Last attempt at a lager before the basement warms up too much. Recipe from Greg Noonan's book Brewing Lager Beer (pg 181).

6.5 lbs Weyermann Pilsner Malt
1 lb 20L Weyermann Munich Malt
1/2 lb Dingemans Carapils malt
1 oz Czech Saaz pellets (2.2 AA) 60 min
1 oz Mt Hood pellets (6.5 AA) 60 min
2 g Czech Saaz pellets (2.8 AA) every 5 min from 60 min -> 5 min left in boil
1 oz Czech Saaz pellets (2.2 AA) steep (after heat turned off)
Double decoction mash
Sacrification rest - 153*F
SG 1.049, 35.6 IBUs
Pitched S-189 yeast @ 55*F

First time I used Weyermann malt, high quality stuff that is easy to work with!


----------



## ceeaton (Feb 7, 2017)

This batch was fermenting nicely by Sunday morning. Been warmer than it should around these parts and my ambient temperature is up to 58.3*F today. Even though the yeast (S-189) states it can go up to 59*F, I'm worried I'm gonna get a tutty fruity pilsner out of this batch. Will let it rest before racking off the yeast a bit longer in hopes it will reabsorb some of the esters, which it normally will before it settles out for a nice yeasty nap.


----------



## ceeaton (May 13, 2017)

Finally got around to bottling this one. My 40 days without much alcohol helped get this one aged. Bottled using the AIO (I love my AIO) after adding 1/4 cup corn sugar for eventual carbonation.
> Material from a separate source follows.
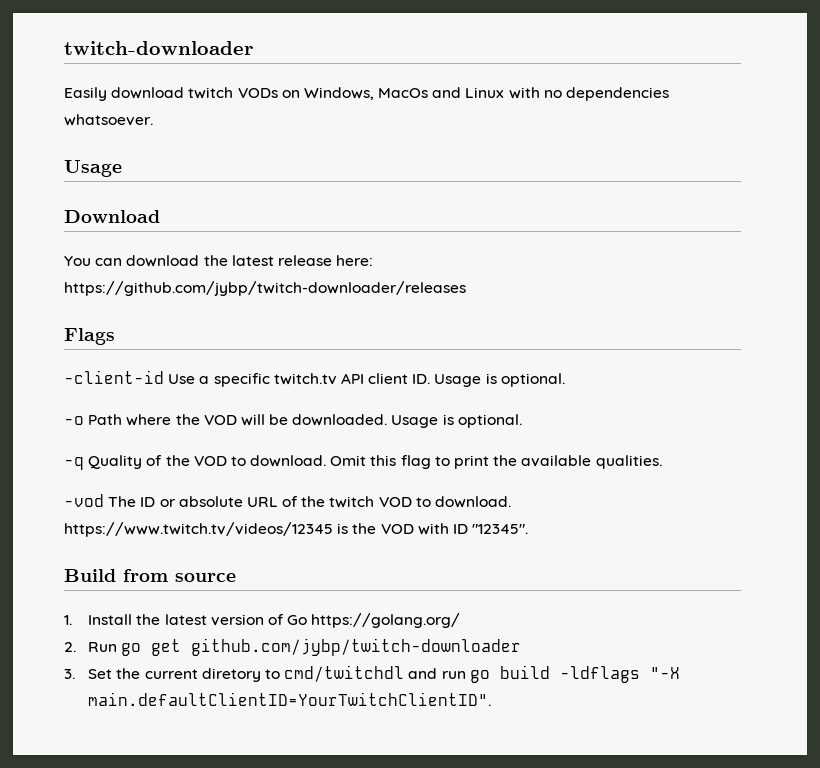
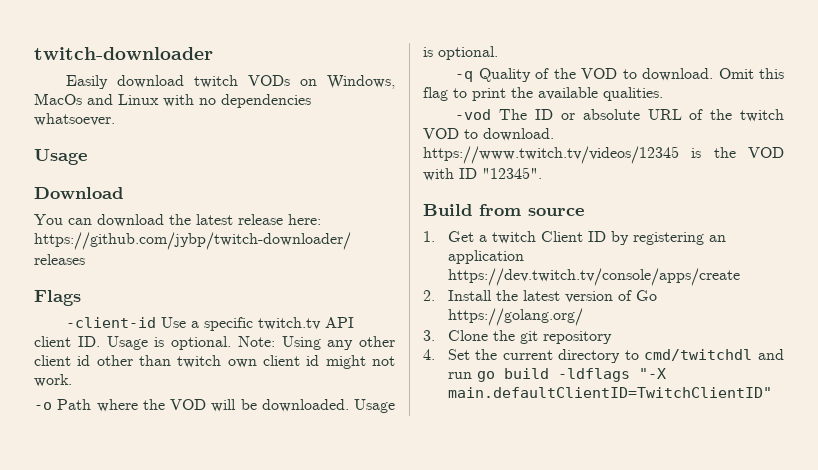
(565, 380) none -> [237,336,395,350] [34,355,395,369] [34,374,72,387] Note: Using any other client id other than twitch own client id might not work.
(72, 620) none -> [447,231,726,245] [447,250,524,264] [447,268,740,286] [423,290,435,301] Get a twitch Client ID by registering an application https://dev.twitch.tv/console/apps/create // 2.
[64,638,522,656] [64,669,75,679] 2. Run go get github.com/jybp/twitch-downloader // 3. -> [423,330,612,344] [423,349,435,360] 3. Clone the git repository // 4.
[201,668,261,682] diretory -> [558,349,621,363] directory
[88,692,492,706] main.defaultClientID=YourTwitchClientID". -> [447,387,772,398] main.defaultClientID=TwitchClientID"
Had a nice hoppy aroma with some sulfur on the side (very slight amount, at least I know it is a lager) which usually dissipates within a few weeks in the bottle (I think the yeast reabsorb it after munching on the corn sugar). 52 bottles in all, expect to take a case with me on vacation to our place up north. Will twist @bkisel 's arm to try one if we get a chance to visit.


----------